His efforts came at no small price. The time in jail -- from his arrest Aug. 30 until his release Sept. 4 -- was interrupted only by two breaks of 20 minutes per day.

"I could read my lawyer's card over and over again," he said. "I could sleep as much as possible and eat their white-bread, peanut-butter sandwiches."

His politically moderate parents, who work as teachers, have been supportive of his activism -- as they were when he decided to get an unlikely-to-be-lucrative theater degree at the U, he said.

"My mom is always saying I have a good heart and she trusts me to make good decisions," he said.

Much of the criminal complaint against the eight defendants describes the Welcoming Committee's activities as a group.

But specifically, it alleges Specktor told a confidential informant that he built homemade explosives out of fireworks and duct tape and repeatedly talked about his interest in explosives for use at the RNC.

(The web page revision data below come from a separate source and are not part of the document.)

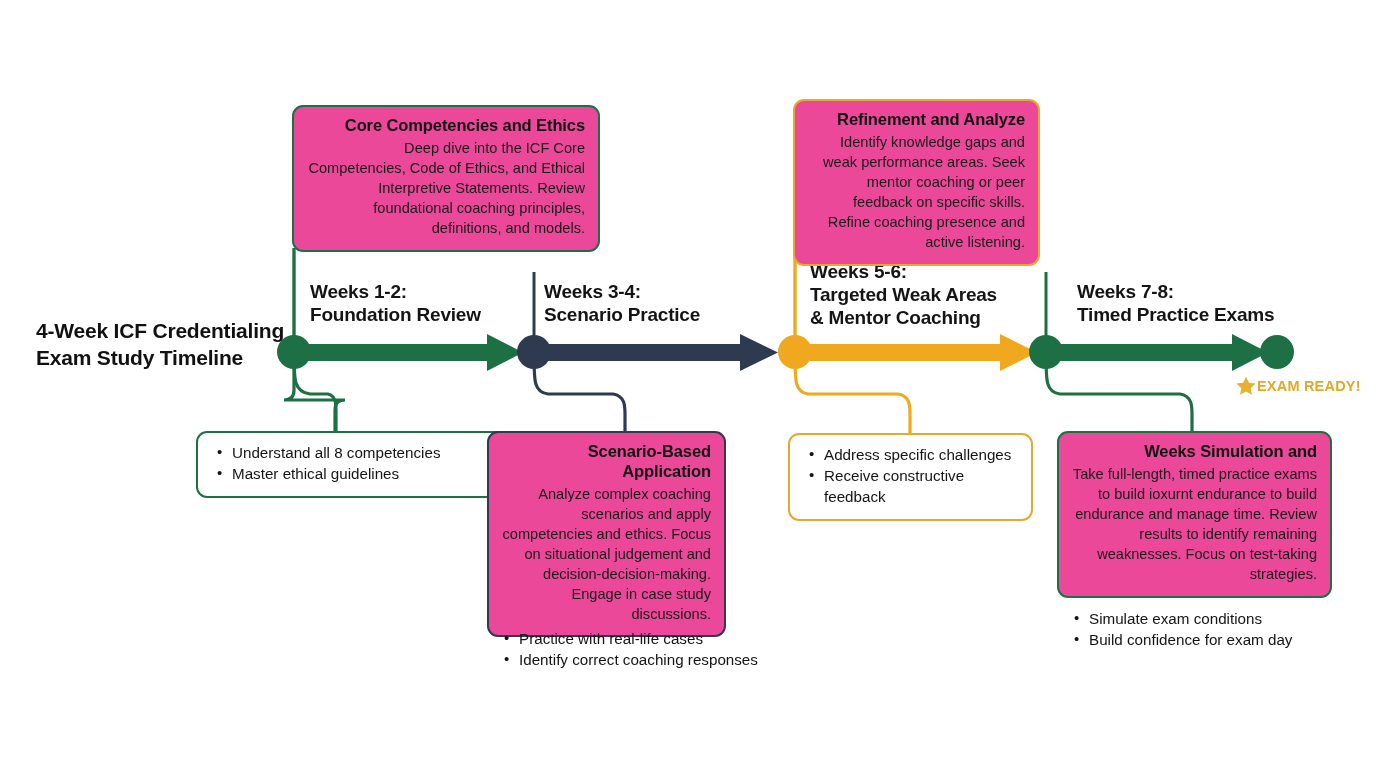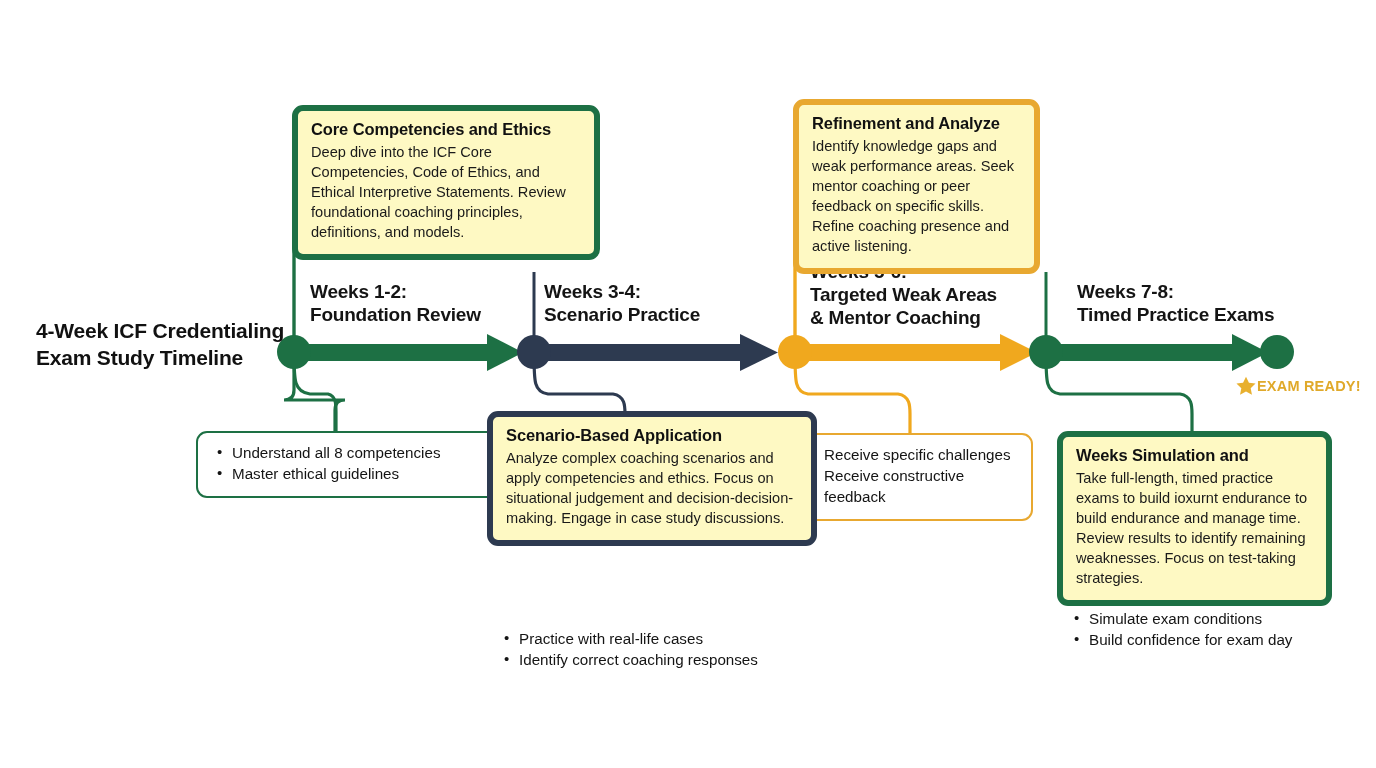--- a/index.html
+++ b/index.html
@@ -50,24 +50,25 @@
     line-height: 1.2;
     color: #141414;
     letter-spacing: -0.2px;
     white-space: pre-line;
   }
 
   
   .card {
     position: absolute;
     box-sizing: border-box;
-    background: #fef9c3;
+    background: #ec4899;
     border-radius: 11px;
-    border: 6px solid #4d7c0f;
+    border: 2px solid #4d7c0f;
     padding: 9px 13px 11px 13px;
+    text-align: right;
   }
   .card.navy { border-color: #2d3a50; }
   .card.amber { border-color: #e8a830; }
   .card.green { border-color: #1d7044; }
 
   .card-title {
     font-size: 16.5px;
     font-weight: bold;
     color: #111111;
     line-height: 1.2;
@@ -215,26 +216,26 @@
 
   <div class="bullet-card green" style="left:196px; top:431px; width:320px;">
     <ul class="bullets">
       <li>Understand all 8 competencies</li>
       <li>Master ethical guidelines</li>
     </ul>
   </div>
 
   <div class="bullet-card amber" style="left:788px; top:433px; width:245px;">
     <ul class="bullets">
-      <li>Receive specific challenges</li>
+      <li>Address specific challenges</li>
       <li>Receive constructive feedback</li>
     </ul>
   </div>
 
-  <div class="card navy" style="left:487px; top:411px; width:330px;">
+  <div class="card navy" style="left:487px; top:431px; width:239px;">
     <div class="card-title">Scenario-Based Application</div>
     <div class="card-body">Analyze complex coaching scenarios and apply competencies and ethics. Focus on situational judgement and decision-decision-making. Engage in case study discussions.</div>
   </div>
 
   <div class="card green" style="left:1057px; top:431px; width:275px;">
     <div class="card-title">Weeks Simulation and</div>
     <div class="card-body">Take full-length, timed practice exams to build ioxurnt endurance to build endurance and manage time. Review results to identify remaining weaknesses. Focus on test-taking strategies.</div>
   </div>
 
   <div class="bullet-plain" style="left:497px; top:609px; width:270px;margin-top:20px;">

Informants also alleged Bicking traveled to Washington state and explained to a group there that the goal of the Welcoming Committee was to blockade the streets, and urged others to join in. At her house, police found caltrops, or devices used to puncture tires.

Fitzgerald was "present during a workshop" where the idea of kidnapping delegates was discussed, according to the complaint.

The allegations, according to attorney Nestor, are based on reports by confidential informants who were paid on the basis of the value of their information and had "a clear incentive to lie."

According to Nestor, the last time such charges were brought under Minnesota law was in 1918, when those organizing labor unions for the Industrial Workers of the World on the Iron Range were charged with "criminal syndicalism." The resulting convictions, based on allegations that workers had advocated or taught acts of violence, were upheld by the Minnesota Supreme Court.

The other defendants facing the conspiracy charge are Trimmer, 23; Erik Oseland, 21; Robert Czernik, 33; Nathanael Secor, 26; and Luce Guillen-Givins, 24.

"The Sheriff's Department put this label on us as terrorists," Specktor said. But the allegations were "what they feared was going to happen. It was what their worst imaginations told them would happen."